Rapid quantitation of NAD(+)/NADH and NADPH/NADP(+) with mass spectrometry by using calibration constants.

NAD(+)/NADH and NADPH/NADP(+) are important indicators of cellular redox status, but they cannot be reliably calculated from the relative intensities of mass spectrometry signals alone. Establishing accurate redox ratios by mass spectrometry has historically required converting relative signal intensities into absolute concentrations, which is a time-consuming process that limits rapid analysis. Here, we describe a simpler strategy to determine NAD(+)/NADH and NADPH/NADP(+) by using mass spectrometry. While ionization is strongly influenced by factors such as instrument drift and sample type, we discovered that the relative signal intensities of oxidized and reduced cofactors change at the same rate across experiments performed on the same mass spectrometer. That rate can be experimentally determined and expressed as a calibration constant.
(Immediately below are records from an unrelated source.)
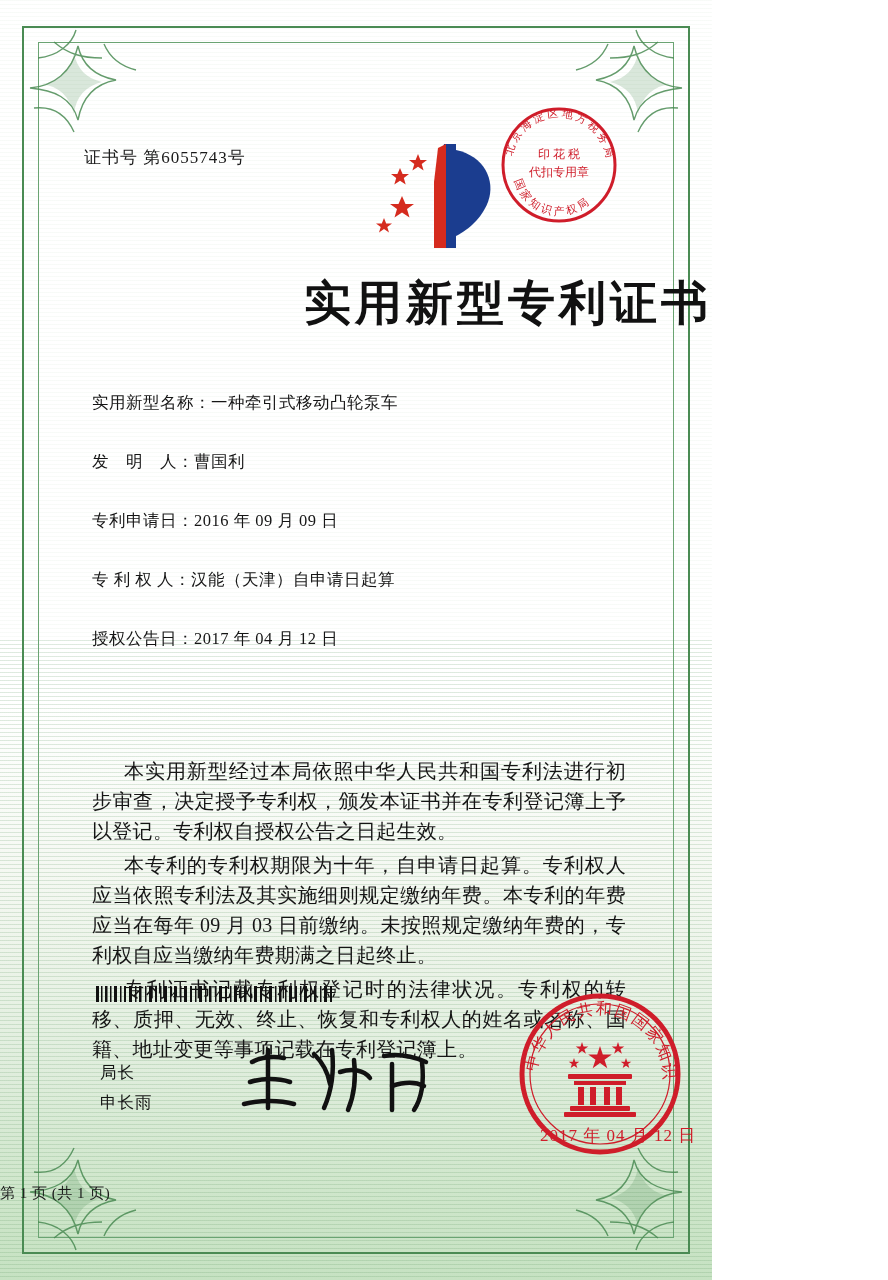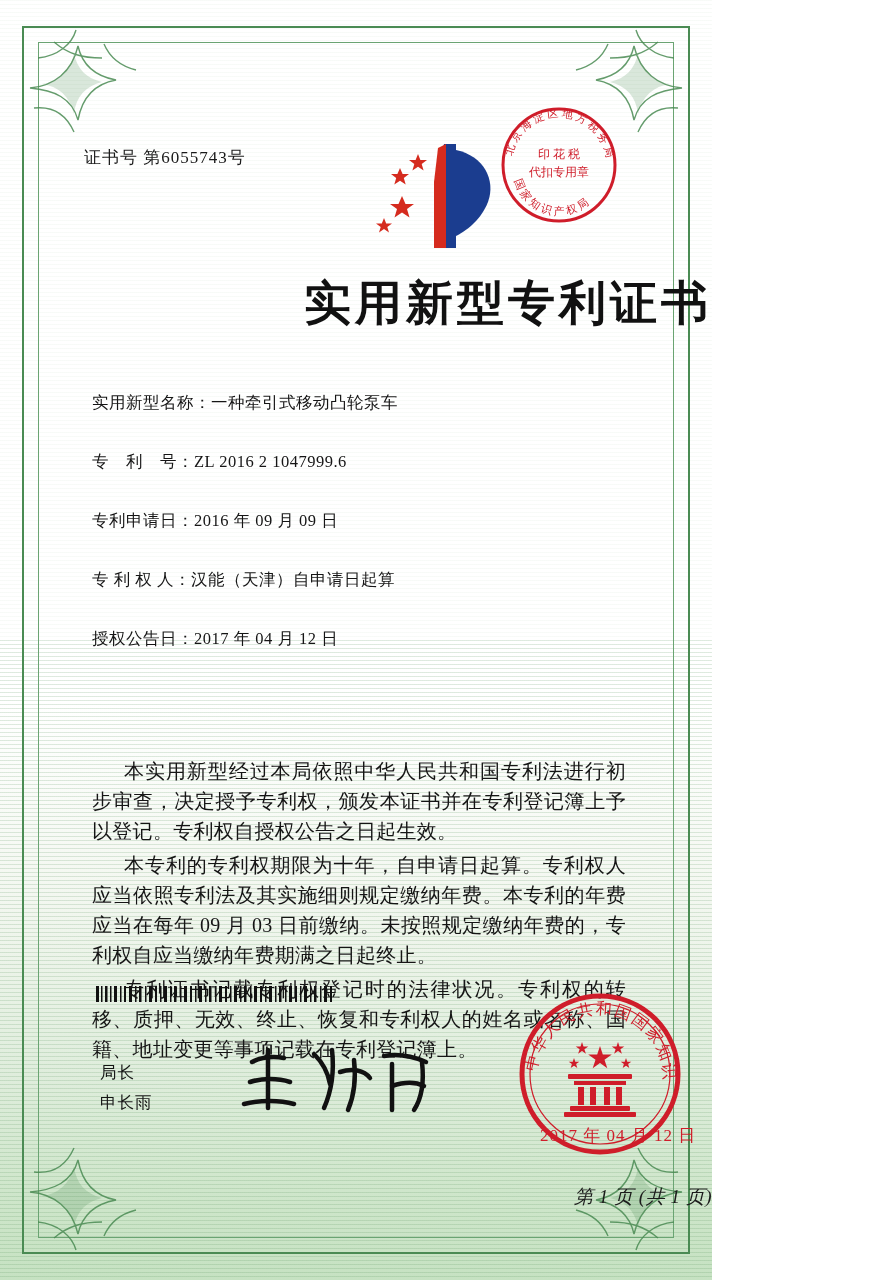"发 明 人：曹国利" div.field { html: none -> <div> <span>发 明 人：</span><span>曹国利</span> </div> }
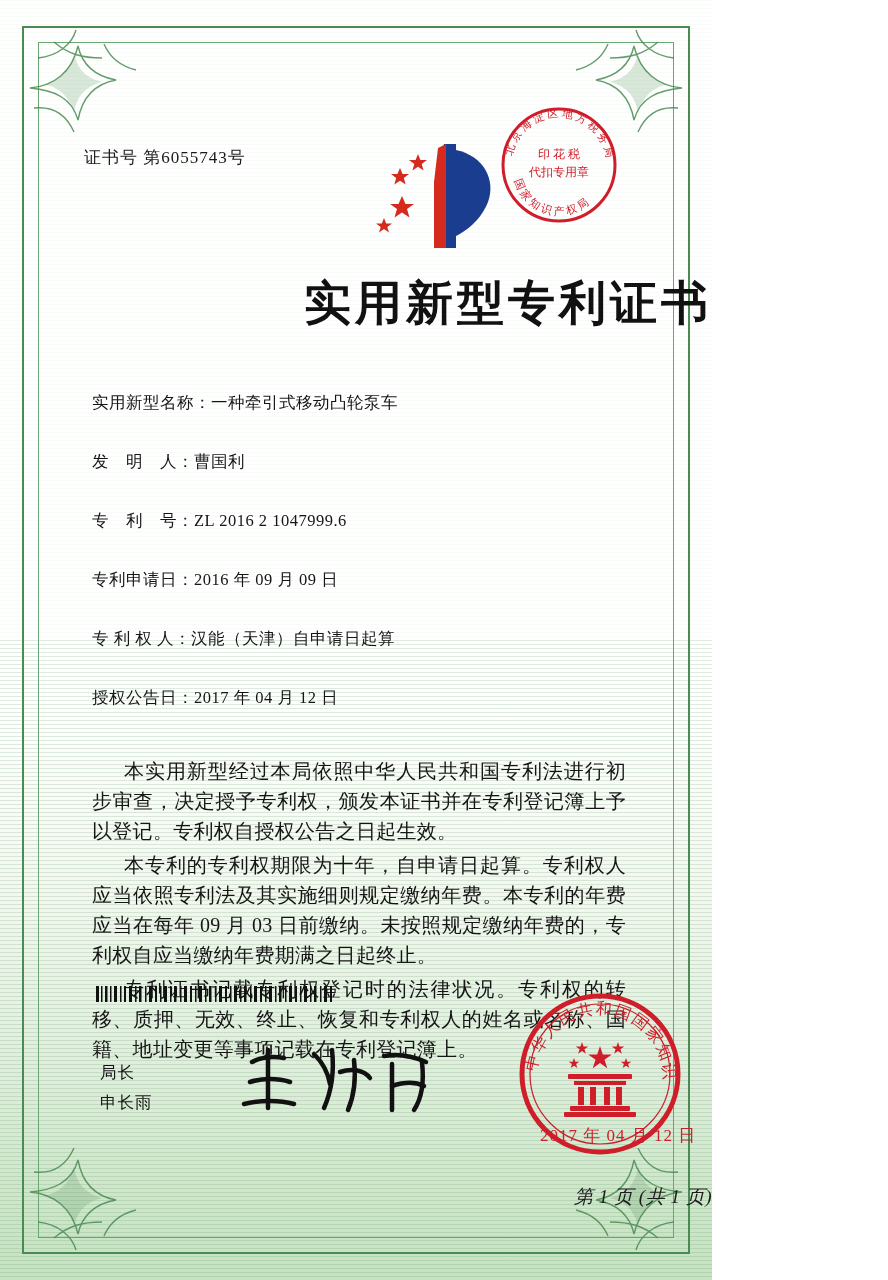"专 利 号：ZL 2016 2" div.field { html: <div> <span>专 利 号：</span><span>ZL 2016 2 1047999.6</span> </div> -> none }
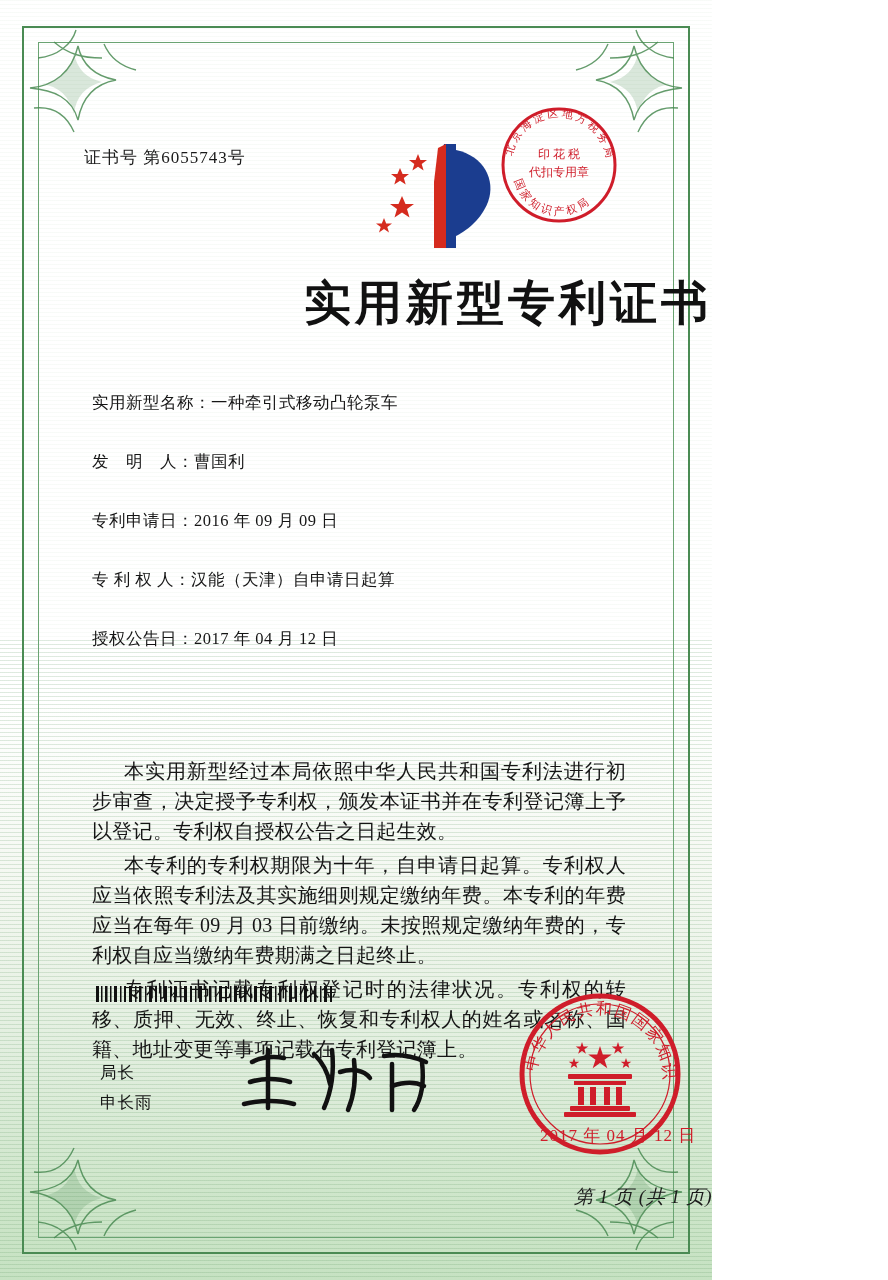"第 1 页 (共 1" .footer { font-size: 19px -> 15px; font-style: italic -> none; text-align: right -> left }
Using calibration constants, relative intensities of mass spectrometry signals can be rapidly transformed into accurate redox ratios without the use of authentic standards or isotopically labeled internal standards. We present a metabolomics workflow to measure NAD(+)/NADH and NADPH/NADP(+) by using calibration constants and compare the results to other methods, including commercial colorimetric assays. Although colorimetric assays are the most widely used, we demonstrate that mass spectrometry quantitation with calibration constants provides more accurate results.